US president Joe Biden and Japan prime minister Fumio Kishida held a meeting on Friday which lasted for more than 80 minutes during which both discussed issues related to China and the Russian-Ukrainian conflict.
“The two leaders resolved to push back against the People’s Republic of China (PRC)’s attempts to change the status quo in the East China Sea and South China Sea,” the White House said in an official statement. The statement said that both leaders also discussed China’s attempts to destabilise the peace across the Taiwan Strait.
Biden and Fumio Kishida also discussed the situation in Hong Kong, where China’s new sedition laws have muzzled the free press. They also discussed in detail the human rights abuses in Xinjiang province and the plight faced by the Uyghur Muslims.

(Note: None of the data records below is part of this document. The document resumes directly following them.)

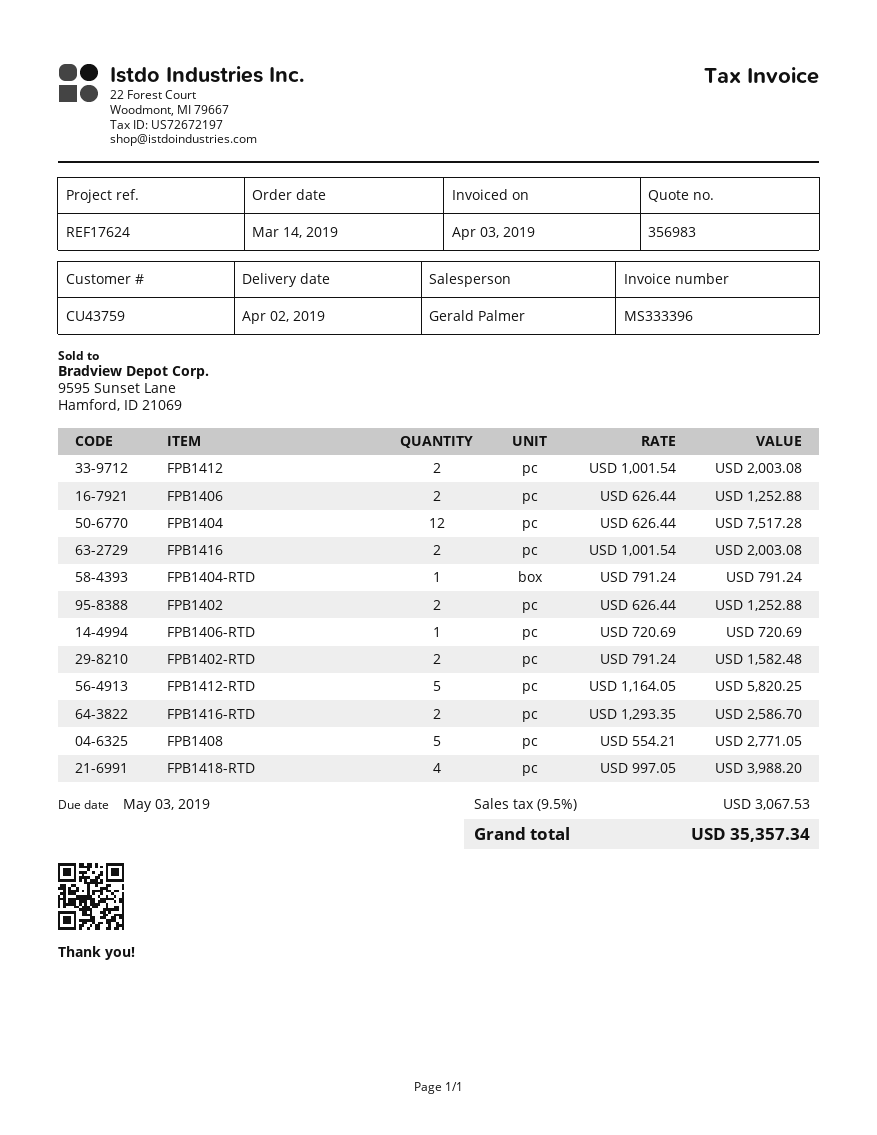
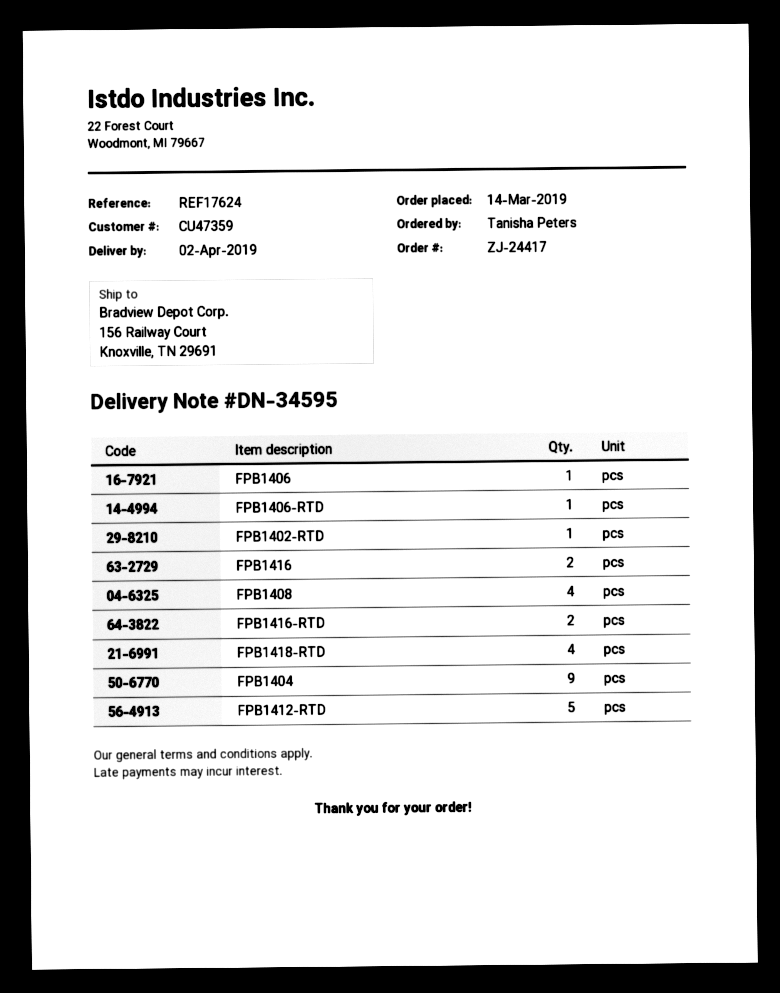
customer number: CU43759 -> CU47359
FPB1412: 2 -> none
FPB1406: 2 -> 1
FPB1404: 12 -> 9
FPB1404-RTD: 1 -> none
FPB1402: 2 -> none
FPB1402-RTD: 2 -> 1
FPB1408: 5 -> 4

Kishida also highlighted the series of new ballistic missile tests that North Korea conducted since the onset of the New Year. Japan clearly outlined to the US that the missile tests were a threat to ‘peace and stability of Japan, the region and the international community’. North Korea carried out at least three ballistic missile tests sparking fears that the technological revamp being carried out under strongman Kim Jong Un could lead to military as well as a nuclear conflict.
The Biden and Kishida meet could be seen as the US’ attempt to restore strong US-Japan relations, a move which was earlier questioned by his predecessor Donald Trump, who questioned the role played by NATO and other traditional US allies.

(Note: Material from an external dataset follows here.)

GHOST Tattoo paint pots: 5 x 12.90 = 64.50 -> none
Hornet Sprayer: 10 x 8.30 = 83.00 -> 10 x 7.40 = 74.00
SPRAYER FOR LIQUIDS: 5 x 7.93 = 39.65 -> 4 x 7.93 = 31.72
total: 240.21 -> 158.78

Biden assured Kishida that the conflict between China and Japan regarding the uninhabited but strategically located Senkaku Islands. “The president resolutely affirmed that Article V of the Mutual Security Treaty applies to the Senkaku Islands, and affirmed the United States’ unwavering commitment to the defence of Japan, using its full range of capabilities,” the statement said.
Discussions related to Ukraine also happened during the Biden-Kishida meet. Japan assured that it will work closely with the US to deter any Russian aggression in Ukraine. “Japanese prime minister Kishida pledged to continue close coordination with the United States, other allies and partners, and the international community on taking strong action in response to any attack,” the statement said.
Both heads of state discussed QUAD’s role in ensuring stability and peace in the Indo-Pacific. Biden said that he will visit Japan during the spring season for an in-person meeting with Kishida along with the QUAD summit between the leaders of Australia, India and Japan.